Hace dos semanas mi amigo Nando, que es el bajista del amabilísimo grupo de música Nunatak, escribió en un chat de grupo ”cuando eres padre te pega una buena viejá”. Asumí el concepto como propio sin saber muy bien a lo que se refería. “Una buena viejá”… me repetí como si fuera el título en ciernes de una novela crepuscular. “Una Viejá” mejor aún, premio planeta, ya me estaba imaginando el discurso.

Y es que hay un día, un momento preciso en nuestra biografía, en que nos hacemos viejos. No me malinterpretes, no me refiero a la edad ni mucho menos. Viejo como concepto. Es un momento vital que hay que vivir con empaque y estoicismo. Que ya no estamos para ciertas cosas. Lo que nos tenía que gustar ya lo hizo. Que nos situamos ante la vida de forma esquinada y tangente.

Uno de los fenómenos que más me gusta es el del niño viejo. Ese niño que cayó en una marmita de conocimiento y luego rebañó cada una de las conversaciones de los adultos alrededor. Que lo mismo opina del sistema educativo que suelta (y cito textualmente): ”Pues yo prefiero que no venga Mbappé”. Ese niño curado por su abuelo como si fuera un jamón de bodega. Paseo va – paseo viene. Que se enfrenta a sus cosas de niño con altanería y prefiere merendar dos veces que dar explicaciones.

Hay otro caso curioso por imposible: el adolescente viejo.
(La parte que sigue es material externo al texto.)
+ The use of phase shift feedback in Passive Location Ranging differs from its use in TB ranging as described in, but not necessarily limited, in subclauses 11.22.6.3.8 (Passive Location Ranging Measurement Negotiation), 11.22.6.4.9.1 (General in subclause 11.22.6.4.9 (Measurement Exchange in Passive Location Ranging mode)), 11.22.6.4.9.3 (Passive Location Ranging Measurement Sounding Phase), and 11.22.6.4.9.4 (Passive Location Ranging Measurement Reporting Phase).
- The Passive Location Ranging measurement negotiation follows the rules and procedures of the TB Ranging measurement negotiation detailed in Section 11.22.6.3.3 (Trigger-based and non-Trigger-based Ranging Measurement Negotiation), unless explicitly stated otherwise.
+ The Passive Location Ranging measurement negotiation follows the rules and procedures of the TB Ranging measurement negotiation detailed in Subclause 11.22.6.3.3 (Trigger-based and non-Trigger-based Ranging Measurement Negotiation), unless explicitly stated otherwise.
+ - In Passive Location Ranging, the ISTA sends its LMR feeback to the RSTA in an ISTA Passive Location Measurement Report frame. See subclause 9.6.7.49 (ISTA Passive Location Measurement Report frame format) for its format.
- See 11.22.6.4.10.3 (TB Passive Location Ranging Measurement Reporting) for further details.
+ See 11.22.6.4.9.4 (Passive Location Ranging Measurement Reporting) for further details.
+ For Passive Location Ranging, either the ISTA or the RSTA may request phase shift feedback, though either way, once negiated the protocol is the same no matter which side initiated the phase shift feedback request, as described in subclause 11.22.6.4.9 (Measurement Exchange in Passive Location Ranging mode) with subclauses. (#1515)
Este es más difícil de encontrar. Sabe que su sitio en el mundo es cuestionable y no le queda otra que levantar la mirada y buscar otros de su especie. Como piecito buscando el valle encantado. No juega al fútbol en el recreo, en concreto no juega a nada que tenga energía cinética. Es amigo del quiosquero. Tiene nicks extraños en la deep web. Sabe de cualquier cosa menos de lo que entra en los exámenes.
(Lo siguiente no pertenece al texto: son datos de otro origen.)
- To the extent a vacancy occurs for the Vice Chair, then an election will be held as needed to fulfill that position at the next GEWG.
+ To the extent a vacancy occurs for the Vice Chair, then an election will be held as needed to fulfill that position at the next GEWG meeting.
Muchísimo menos gracioso, porque es la edad que me toca, es el del adulto en ciernes de una buena viejá. A muchos de mis amigos (lo noto) les sobreviene, en efecto, al ser padres. Todo lo que el erasmus no consiguió, el jagger no pudo y su primera novia no quiso, lo hace un niño de apenas treinta centímetros. Hablan de la fiesta como si hubieran sido corresponsales de ella. Ves a tu colega que hace un par de años estaba afanándose por robar el espejo del bar de turno hablado de tipos variables y mirando al vacío inmenso de lo que aún le queda por delante.
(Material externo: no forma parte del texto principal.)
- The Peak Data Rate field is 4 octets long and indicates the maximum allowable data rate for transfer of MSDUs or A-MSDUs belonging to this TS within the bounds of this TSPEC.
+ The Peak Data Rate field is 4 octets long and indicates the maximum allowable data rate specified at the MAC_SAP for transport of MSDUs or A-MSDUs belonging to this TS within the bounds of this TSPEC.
Voy terminando con el más divertido: el viejo que vieja. Este es amable por su coherencia. Ya sabe que no tiene nada que perder: ha visto asomarse los créditos del videojuego y lo piensa utilizar. Hace dos kilómetros para bajarle veinte céntimos a una sandía. Conoce a todas las cajeras del mercadona y no escatima en chascarrillos. Se pone una caja de cartón en la cabeza si llueve. Piensa que los pasos de cebra son solo una idea.

Mi madre me recuerda constantemente que con apenas dos años, la cuidadora de mi guardería le dijo que yo era ”muy maduro para mi edad”. ¿Qué pudo querer decir? Es algo que me obsesiona realmente. ¿Acaso cogí un palillo y balbuceé que la transición era un engaño? ¿O me quedé mirando atribulado una obra de lego…? Sea como sea, desde entonces arrastro un antiguo y discreto orgullo de bebé viejo. Bailo con el espíritu torpemente apoyado en la barra de aluminio. Miro por encima de los hombros del tiempo. Gateo a tientas. Y te espero tranquilo. Muy tranquilo.